• BRIEF
Please reproduce every record exactly as written, leaving out the pictures.
SOURCE INFORMATION section start
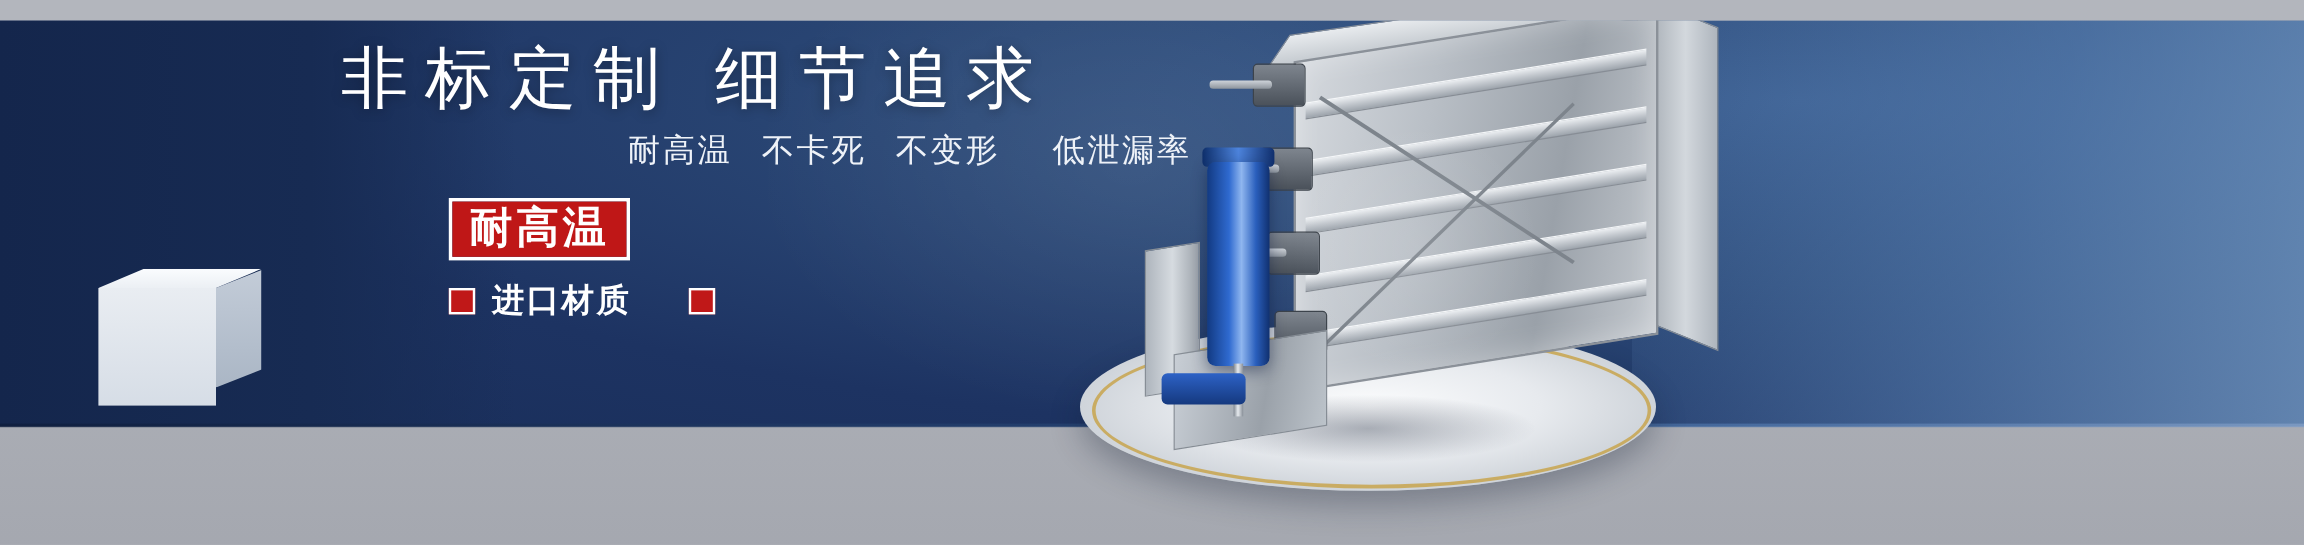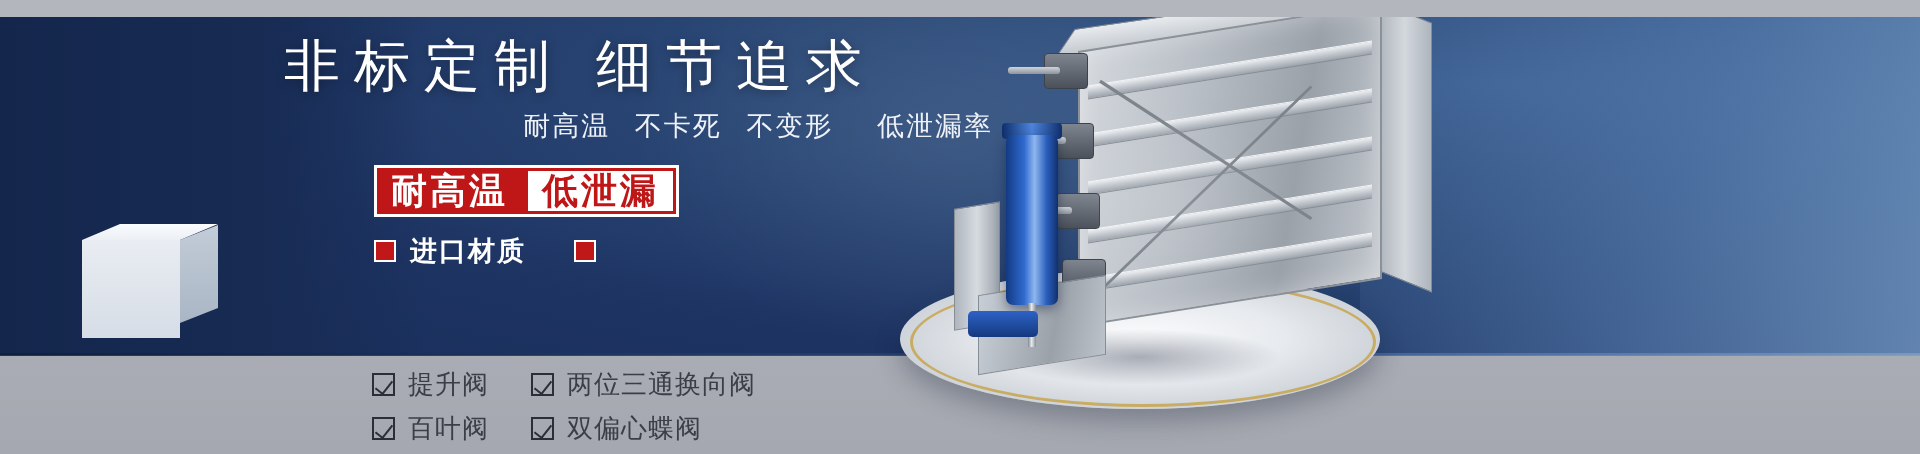--- a/index.html
+++ b/index.html
@@ -283,46 +283,27 @@
 
     <div class="subline">
       <span>耐高温</span>
       <span>不卡死</span>
       <span>不变形</span>
       <span class="gap">低泄漏率</span>
     </div>
 
     <div class="badge">
       <span class="seg seg-a">耐高温</span>
-      <span class="seg seg-b">低泄漏</span>
     </div>
 
     <div class="bullets">
       <div class="bullet">
         <span class="sq"></span>
         <span class="bullet-label">进口材质</span>
       </div>
       <div class="bullet">
         <span class="sq"></span>
       </div>
     </div>
 
-    <div class="checkgrid">
-      <div class="chk-item">
-        <span class="chk-box"></span>
-        <span class="chk-label">提升阀</span>
-      </div>
-      <div class="chk-item">
-        <span class="chk-box"></span>
-        <span class="chk-label">两位三通换向阀</span>
-      </div>
-      <div class="chk-item">
-        <span class="chk-box"></span>
-        <span class="chk-label">百叶阀</span>
-      </div>
-      <div class="chk-item">
-        <span class="chk-box"></span>
-        <span class="chk-label">双偏心蝶阀</span>
-      </div>
-    </div>
 
   </div>
 </div>
 
 </body></html>

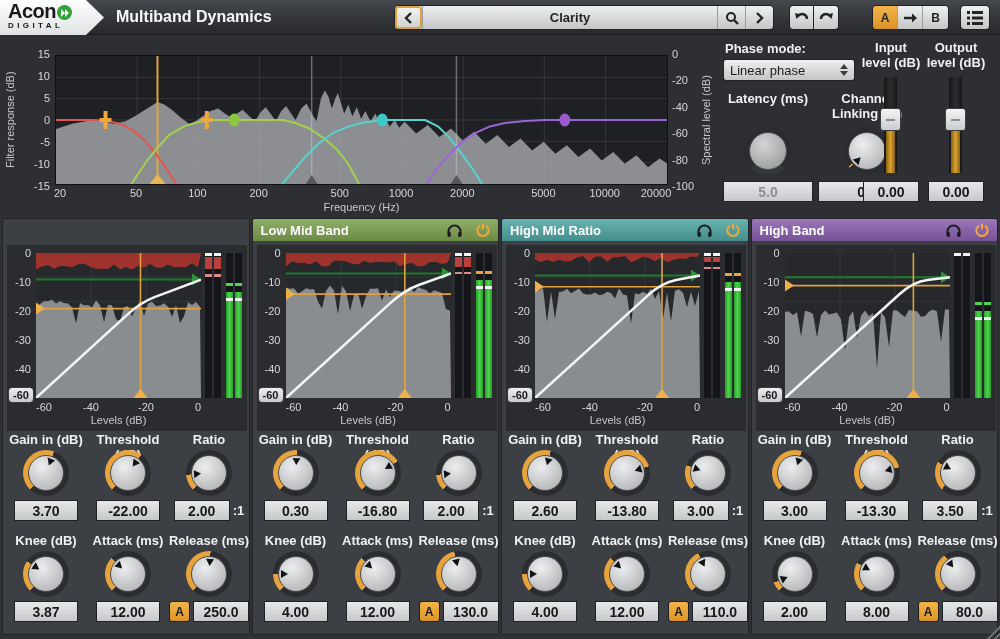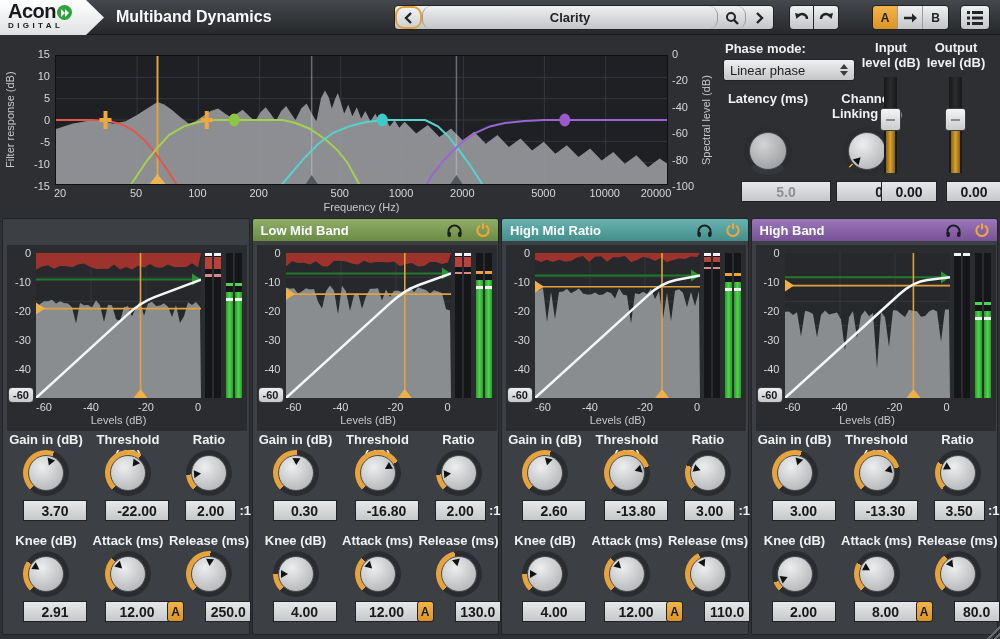--- a/index.html
+++ b/index.html
@@ -7,21 +7,21 @@
   body { font-family:"Liberation Sans", sans-serif; background:#2f3134; color:#e8eaec; position:relative; }
 
   
   .topbar { position:relative; height:35px; background:linear-gradient(#45484c,#26282b); border-bottom:1px solid #191a1c; }
   .logo { position:absolute; left:0; top:0; width:104px; height:35px; background:linear-gradient(#ffffff,#dfe1e3); clip-path:polygon(0 0,86px 0,104px 17.5px,86px 35px,0 35px); display:flex; flex-direction:column; align-items:flex-start; padding:2px 0 0 8px; }
   .brand-top { font-size:20px; font-weight:bold; color:#17191b; line-height:19px; letter-spacing:0; display:flex; align-items:center; }
   .brand-top .playdot { display:inline-flex; width:15px; height:15px; border-radius:50%; background:#2fa33a; margin:2px 1px 0 1px; align-items:center; justify-content:center; }
   .brand-bottom { font-size:8px; font-weight:bold; color:#17191b; letter-spacing:3.4px; line-height:9px; }
   .title { position:absolute; left:116px; top:8px; font-size:16px; font-weight:bold; color:#fafbfc; }
   .preset-group { position:absolute; left:394px; top:5px; width:380px; height:25px; display:flex; background:linear-gradient(#eef0f1,#c3c5c7); border-radius:4px; border:1px solid #202225; overflow:hidden; }
-  .preset-group .seg { display:flex; align-items:center; justify-content:center; color:#222426;border-radius:9px; }
+  .preset-group .seg { display:flex; align-items:center; justify-content:center; color:#222426; }
   .pg-prev { width:27px; border:2px solid #e0a23a; border-radius:4px; background:linear-gradient(#f2f3f4,#cfd1d3); }
   .pg-name { flex:1; font-size:13px; font-weight:bold; border-left:1px solid #9a9c9e; border-right:1px solid #9a9c9e; }
   .pg-search { width:28px; border-right:1px solid #9a9c9e; }
   .pg-next { width:27px; }
   .tb-btn { position:absolute; top:5px; height:25px; background:linear-gradient(#eef0f1,#c3c5c7); border:1px solid #202225; border-radius:4px; display:flex; align-items:center; justify-content:center; color:#222426; font-weight:bold; }
   .undo { left:789px; width:25px; border-top-right-radius:0; border-bottom-right-radius:0; }
   .redo { left:814px; width:25px; border-left:none; border-top-left-radius:0; border-bottom-left-radius:0; }
   .ab-group { position:absolute; left:872px; top:5px; height:25px; display:flex; border:1px solid #202225; border-radius:4px; overflow:hidden; }
   .ab-seg { width:25px; display:flex; align-items:center; justify-content:center; font-size:12px; font-weight:bold; color:#222426; background:linear-gradient(#eef0f1,#c3c5c7); border-right:1px solid #9a9c9e; }
   .ab-seg:last-child { border-right:none; }
@@ -41,21 +41,21 @@
 
   
   .master { position:absolute; left:715px; top:0; width:285px; height:183px; font-size:13px; }
   .m-label { position:absolute; font-weight:bold; color:#f0f1f2; }
   .m-sel { position:absolute; left:8px; top:24px; width:132px; height:22px; background:linear-gradient(#eef0f1,#c3c5c7); border:1px solid #202225; border-radius:3px; color:#1c1e20; font-size:13px; display:flex; align-items:center; padding:0 6px; }
   .m-sel .spin { margin-left:auto; display:flex; flex-direction:column; gap:2px; }
   .m-sel .spin i { width:0; height:0; border-left:4px solid transparent; border-right:4px solid transparent; display:block; }
   .m-sel .spin i.up { border-bottom:5px solid #3a3c3e; }
   .m-sel .spin i.dn { border-top:5px solid #3a3c3e; }
   .two-line { text-align:center; line-height:15px; }
-  .valbox { position:absolute; height:21px; background:linear-gradient(#e6e8ea,#c6c8ca); border:1px solid #202225; color:#17191b; font-size:14px; font-weight:bold; display:flex; align-items:center; justify-content:center;margin-left:18px; }
+  .valbox { position:absolute; height:21px; background:linear-gradient(#e6e8ea,#c6c8ca); border:1px solid #202225; color:#17191b; font-size:14px; font-weight:bold; display:flex; align-items:center; justify-content:center; }
   .valbox.dim { color:#8e9092; }
   
   .knob { position:absolute; border-radius:50%; }
   .knob .ring { position:absolute; inset:0; border-radius:50%; }
   .knob .face { position:absolute; border-radius:50%; background:radial-gradient(circle at 38% 32%, #eceeef, #c2c4c6 60%, #a9abad); border:1px solid #4a4c4f; }
   .knob .ptr { position:absolute; inset:0; }
   .knob .ptr i { position:absolute; left:50%; top:17%; width:0; height:0; transform:translateX(-50%); border-left:4px solid transparent; border-right:4px solid transparent; border-top:7px solid #111214; }
   
   .vslider { position:absolute; width:22px; }
   .vslider .track { position:absolute; left:4px; top:0; width:13px; height:100%; background:linear-gradient(90deg,#16181a,#2a2c2e,#16181a); }
@@ -394,21 +394,21 @@
         <div class="kwrap">
             <div class="knob" style="left:0;top:0;width:46px;height:46px;">
         <div class="ring" style="background:conic-gradient(from 225deg, #e7a33c 0 78.8deg, #2a2c2f 78.8deg 360deg);"></div>
         <div class="face" style="left:5px;top:5px;width:36px;height:36px;"></div>
         <div class="ptr" style="transform:rotate(-56.3deg);">
                 <i></i>
               </div>
             </div>
           </div>
         <div class="vrow">
-            <div class="valbox">2.91</div>
+            <div class="valbox">3.87</div>
           </div>
       </div>
       <div class="kcell" style="left:84px; top:101px;">
         <div class="klabel">Attack (ms)</div>
         <div class="kwrap">
             <div class="knob" style="left:0;top:0;width:46px;height:46px;">
         <div class="ring" style="background:conic-gradient(from 225deg, #e7a33c 0 88.3deg, #2a2c2f 88.3deg 360deg);"></div>
         <div class="face" style="left:5px;top:5px;width:36px;height:36px;"></div>
         <div class="ptr" style="transform:rotate(-46.7deg);">
                 <i></i>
SOURCE INFORMATION section end
• THE ANSWER
--- a/index.html
+++ b/index.html
@@ -283,46 +283,27 @@
 
     <div class="subline">
       <span>耐高温</span>
       <span>不卡死</span>
       <span>不变形</span>
       <span class="gap">低泄漏率</span>
     </div>
 
     <div class="badge">
       <span class="seg seg-a">耐高温</span>
-      <span class="seg seg-b">低泄漏</span>
     </div>
 
     <div class="bullets">
       <div class="bullet">
         <span class="sq"></span>
         <span class="bullet-label">进口材质</span>
       </div>
       <div class="bullet">
         <span class="sq"></span>
       </div>
     </div>
 
-    <div class="checkgrid">
-      <div class="chk-item">
-        <span class="chk-box"></span>
-        <span class="chk-label">提升阀</span>
-      </div>
-      <div class="chk-item">
-        <span class="chk-box"></span>
-        <span class="chk-label">两位三通换向阀</span>
-      </div>
-      <div class="chk-item">
-        <span class="chk-box"></span>
-        <span class="chk-label">百叶阀</span>
-      </div>
-      <div class="chk-item">
-        <span class="chk-box"></span>
-        <span class="chk-label">双偏心蝶阀</span>
-      </div>
-    </div>
 
   </div>
 </div>
 
 </body></html>

--- a/index.html
+++ b/index.html
@@ -7,21 +7,21 @@
   body { font-family:"Liberation Sans", sans-serif; background:#2f3134; color:#e8eaec; position:relative; }
 
   
   .topbar { position:relative; height:35px; background:linear-gradient(#45484c,#26282b); border-bottom:1px solid #191a1c; }
   .logo { position:absolute; left:0; top:0; width:104px; height:35px; background:linear-gradient(#ffffff,#dfe1e3); clip-path:polygon(0 0,86px 0,104px 17.5px,86px 35px,0 35px); display:flex; flex-direction:column; align-items:flex-start; padding:2px 0 0 8px; }
   .brand-top { font-size:20px; font-weight:bold; color:#17191b; line-height:19px; letter-spacing:0; display:flex; align-items:center; }
   .brand-top .playdot { display:inline-flex; width:15px; height:15px; border-radius:50%; background:#2fa33a; margin:2px 1px 0 1px; align-items:center; justify-content:center; }
   .brand-bottom { font-size:8px; font-weight:bold; color:#17191b; letter-spacing:3.4px; line-height:9px; }
   .title { position:absolute; left:116px; top:8px; font-size:16px; font-weight:bold; color:#fafbfc; }
   .preset-group { position:absolute; left:394px; top:5px; width:380px; height:25px; display:flex; background:linear-gradient(#eef0f1,#c3c5c7); border-radius:4px; border:1px solid #202225; overflow:hidden; }
-  .preset-group .seg { display:flex; align-items:center; justify-content:center; color:#222426;border-radius:9px; }
+  .preset-group .seg { display:flex; align-items:center; justify-content:center; color:#222426; }
   .pg-prev { width:27px; border:2px solid #e0a23a; border-radius:4px; background:linear-gradient(#f2f3f4,#cfd1d3); }
   .pg-name { flex:1; font-size:13px; font-weight:bold; border-left:1px solid #9a9c9e; border-right:1px solid #9a9c9e; }
   .pg-search { width:28px; border-right:1px solid #9a9c9e; }
   .pg-next { width:27px; }
   .tb-btn { position:absolute; top:5px; height:25px; background:linear-gradient(#eef0f1,#c3c5c7); border:1px solid #202225; border-radius:4px; display:flex; align-items:center; justify-content:center; color:#222426; font-weight:bold; }
   .undo { left:789px; width:25px; border-top-right-radius:0; border-bottom-right-radius:0; }
   .redo { left:814px; width:25px; border-left:none; border-top-left-radius:0; border-bottom-left-radius:0; }
   .ab-group { position:absolute; left:872px; top:5px; height:25px; display:flex; border:1px solid #202225; border-radius:4px; overflow:hidden; }
   .ab-seg { width:25px; display:flex; align-items:center; justify-content:center; font-size:12px; font-weight:bold; color:#222426; background:linear-gradient(#eef0f1,#c3c5c7); border-right:1px solid #9a9c9e; }
   .ab-seg:last-child { border-right:none; }
@@ -41,21 +41,21 @@
 
   
   .master { position:absolute; left:715px; top:0; width:285px; height:183px; font-size:13px; }
   .m-label { position:absolute; font-weight:bold; color:#f0f1f2; }
   .m-sel { position:absolute; left:8px; top:24px; width:132px; height:22px; background:linear-gradient(#eef0f1,#c3c5c7); border:1px solid #202225; border-radius:3px; color:#1c1e20; font-size:13px; display:flex; align-items:center; padding:0 6px; }
   .m-sel .spin { margin-left:auto; display:flex; flex-direction:column; gap:2px; }
   .m-sel .spin i { width:0; height:0; border-left:4px solid transparent; border-right:4px solid transparent; display:block; }
   .m-sel .spin i.up { border-bottom:5px solid #3a3c3e; }
   .m-sel .spin i.dn { border-top:5px solid #3a3c3e; }
   .two-line { text-align:center; line-height:15px; }
-  .valbox { position:absolute; height:21px; background:linear-gradient(#e6e8ea,#c6c8ca); border:1px solid #202225; color:#17191b; font-size:14px; font-weight:bold; display:flex; align-items:center; justify-content:center;margin-left:18px; }
+  .valbox { position:absolute; height:21px; background:linear-gradient(#e6e8ea,#c6c8ca); border:1px solid #202225; color:#17191b; font-size:14px; font-weight:bold; display:flex; align-items:center; justify-content:center; }
   .valbox.dim { color:#8e9092; }
   
   .knob { position:absolute; border-radius:50%; }
   .knob .ring { position:absolute; inset:0; border-radius:50%; }
   .knob .face { position:absolute; border-radius:50%; background:radial-gradient(circle at 38% 32%, #eceeef, #c2c4c6 60%, #a9abad); border:1px solid #4a4c4f; }
   .knob .ptr { position:absolute; inset:0; }
   .knob .ptr i { position:absolute; left:50%; top:17%; width:0; height:0; transform:translateX(-50%); border-left:4px solid transparent; border-right:4px solid transparent; border-top:7px solid #111214; }
   
   .vslider { position:absolute; width:22px; }
   .vslider .track { position:absolute; left:4px; top:0; width:13px; height:100%; background:linear-gradient(90deg,#16181a,#2a2c2e,#16181a); }
@@ -394,21 +394,21 @@
         <div class="kwrap">
             <div class="knob" style="left:0;top:0;width:46px;height:46px;">
         <div class="ring" style="background:conic-gradient(from 225deg, #e7a33c 0 78.8deg, #2a2c2f 78.8deg 360deg);"></div>
         <div class="face" style="left:5px;top:5px;width:36px;height:36px;"></div>
         <div class="ptr" style="transform:rotate(-56.3deg);">
                 <i></i>
               </div>
             </div>
           </div>
         <div class="vrow">
-            <div class="valbox">2.91</div>
+            <div class="valbox">3.87</div>
           </div>
       </div>
       <div class="kcell" style="left:84px; top:101px;">
         <div class="klabel">Attack (ms)</div>
         <div class="kwrap">
             <div class="knob" style="left:0;top:0;width:46px;height:46px;">
         <div class="ring" style="background:conic-gradient(from 225deg, #e7a33c 0 88.3deg, #2a2c2f 88.3deg 360deg);"></div>
         <div class="face" style="left:5px;top:5px;width:36px;height:36px;"></div>
         <div class="ptr" style="transform:rotate(-46.7deg);">
                 <i></i>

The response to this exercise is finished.